Echter, de scènes die alleen leven door de dans van de vijf jonge vrouwen zijn flauw. Dan wiegen en buigen ze in unisono, glijden naar de vloer, steeds weer strekken ze zich naar boven, naar opzij, in een mooie maar te sobere bewegingsflow uit het moderne dans vocabulaire. Soms weer verheft een danser haar stem met een solo en rammelt met haar handen aan de hemel, grijpt in de lucht en houdt dan iets groots in haar armen en drukt het tegen haar eigen buik, laat dan de handen naar beneden roetsjen of drukt haar voorhoofd tegen de grond, zodat het bovenlichaam en de benen een soort tent vormen. Daarmee krijgt de ‘vrouwenpower’ een herkenbaar gezicht, huid en haar. Haren wapperen ook als open manen, toch is dat een van de plattere choreografie ideeën. Soms worden er elementen van de traditionele dans aangestipt, fladderende vingertoppen, zijlings omhoog gedragen armen in een lichte hoek van 100graden geknikt. Of de boven hun hoofd gevormde kroontjes door hun polsen tegen elkaar te houden. Dat wordt niet expliciet gedaan om het voor niet Nieuw-Zeelanders exotisch te laten lijken, maar om de dans een meertalige persoonlijkheid te geven.

 

©Okareka Dance Company

Oever en aarde

Voor hen is ook de verbinding met de natuur belangrijk, wat hier gelukkig zonder kitsch geënsceneerd wordt. In een prachtig verstild duet botst een danseres op de vier anderen in, in alle zielendierenrust, onder haar buikt klemt zich een kleinere collega vast. Ze komen samen omhoog, de ene leidt zacht de armen van de anderen. Kijk, zo breidt je je vleugels uit. Maar een paar seconden, dan gaan ze ieder hun weg, rukkend en zwoegend. Aan het einde kruipt de kleinere en draagt de ‘oudere’ op haar rug. Een, twee mensenlevens. Op een ander moment trekken de danseressen hun kin en neus tot snavel naar voren en aanschouwen verontwaardigd de hen tegemoetkomende soortgenoten, wat het publiek laat grinniken. Ze dragen zwarte rokken als bovenstukken die ze voor hun buiken en lange naakte benen houden en draaien met witte zakken bij hun billen. Die zetten ze later schuin op hun hoofd wat hun op nonnen doet lijken. Met zulke rekwisieten en kledingstukken als hemden, jassen en zwarte rokken lijken ze steeds de afstand van het natuurlijke of pure uit te drukken. Ze poseren ermee voor de lol tot vervelens toe, tot zij ze laten vallen. Daaronder dragen ze lichtgekleurde bodies.

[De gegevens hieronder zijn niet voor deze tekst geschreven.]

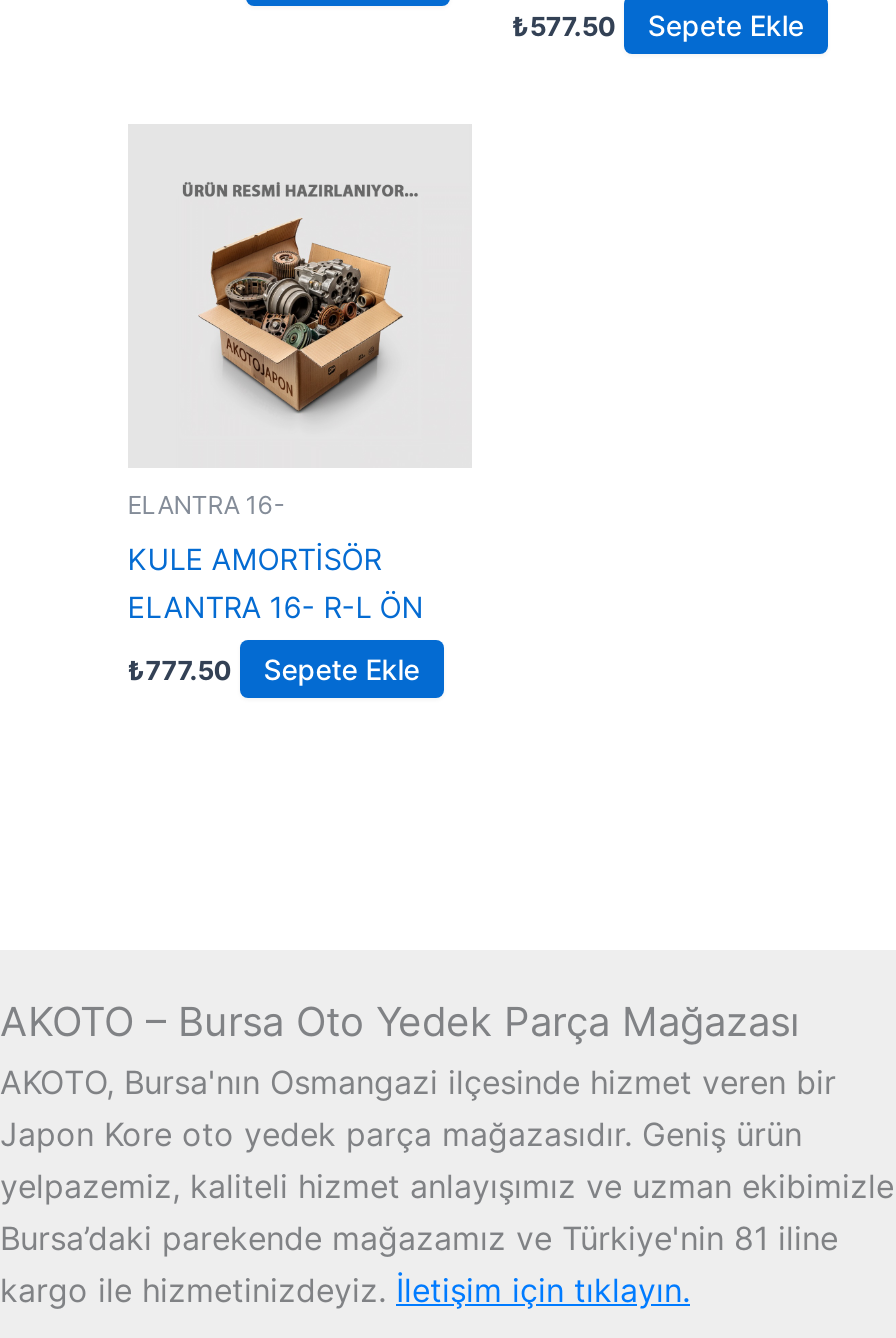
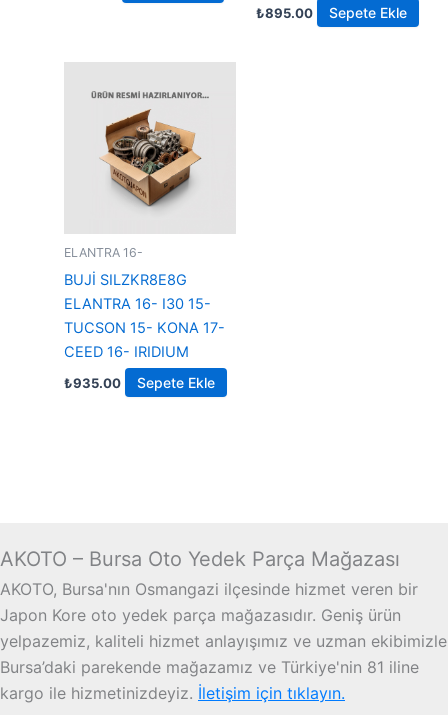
- ₺577.50 Sepete Ekle
+ ₺895.00 Sepete Ekle

- KULE AMORTİSÖR
- ELANTRA 16- R-L ÖN
+ BUJİ SILZKR8E8G
+ ELANTRA 16- I30 15-
+ TUCSON 15- KONA 17-
+ CEED 16- IRIDIUM

- ₺777.50 Sepete Ekle
+ ₺935.00 Sepete Ekle
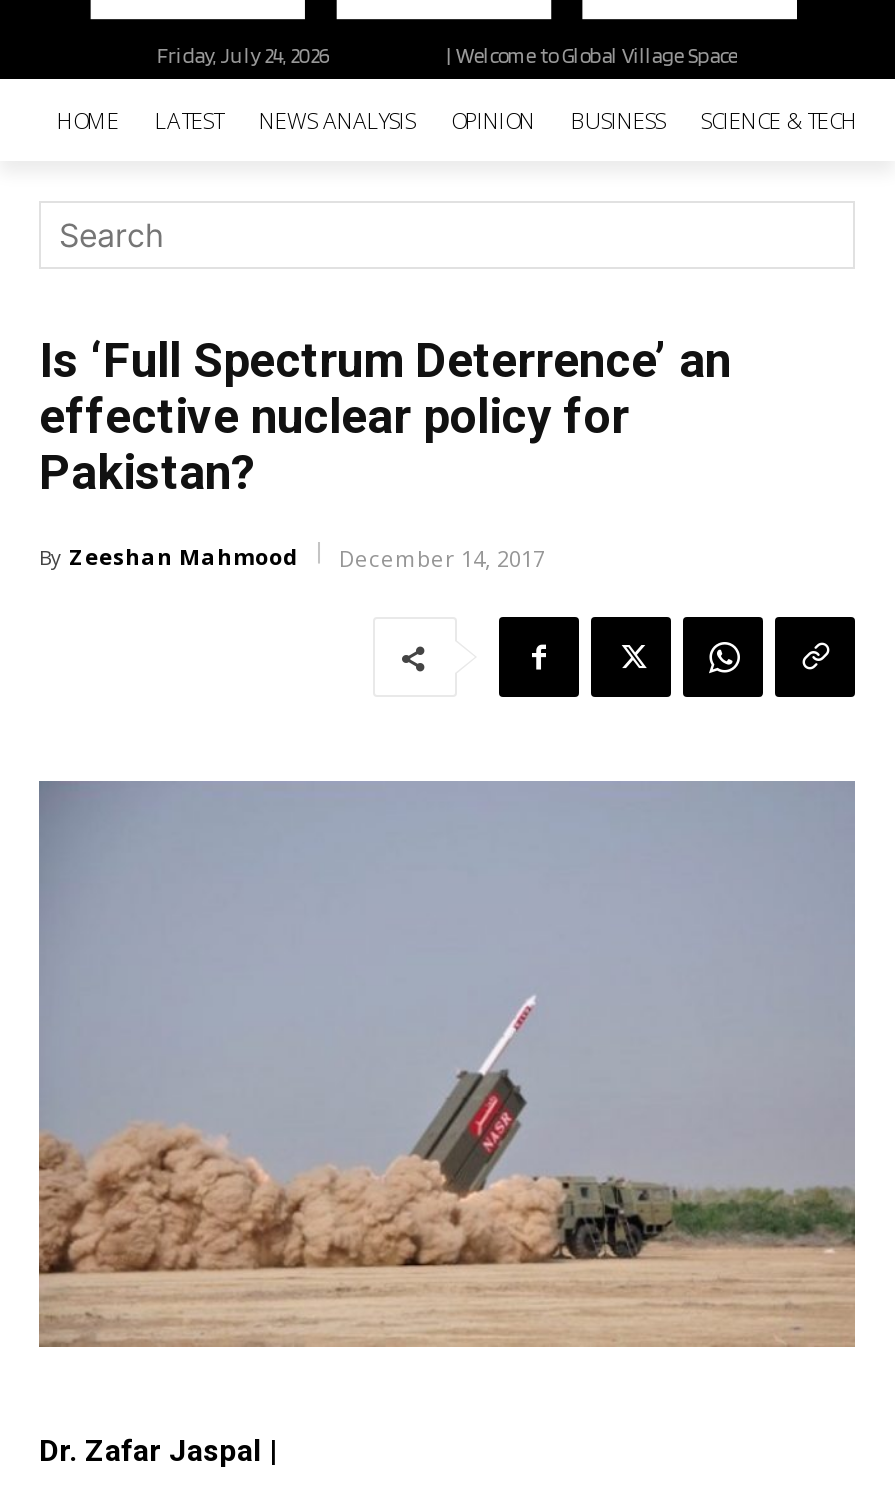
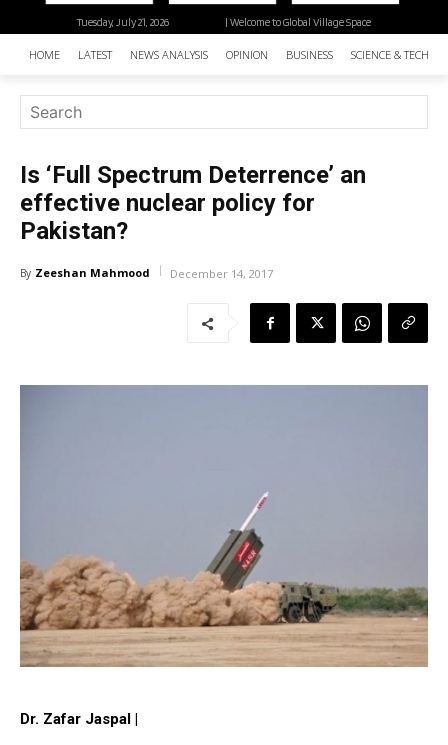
- Friday, July 24, 2026
+ Tuesday, July 21, 2026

Het gebruik van materialen en weefsels heeft ook creatieve, gemeenschappelijke en wonderschone elementen. Aan het begin worden er geestachtig zwemmende vrouwen op vijf welvingen van een reusachtig laken geprojecteerd. Daaronder ontvouwen zich langzaam de in elkaar gedoken dansers tot stand tot ze werkelijk op de wereld komen. Later trekken de vijf vrouwen, intussen tot volwaardige actoren gegroeid, het golvende verband over het toneel, lopen erover heen en weer, zoals de golven in de branding. Ze schuiven het vanaf de zijkant samen, zodat er plooien ontstaan en strijken het weer glad. Werken. Daarbij schilderen videobeelden van Rowan Pierce met geel en groen een bos en waarschijnlijk een woestijn op het toneelkleed. Het is de wereld die ademt en rimpelt en lacht en ook als een avondkleed van de schouders van een vrouw afglijdt.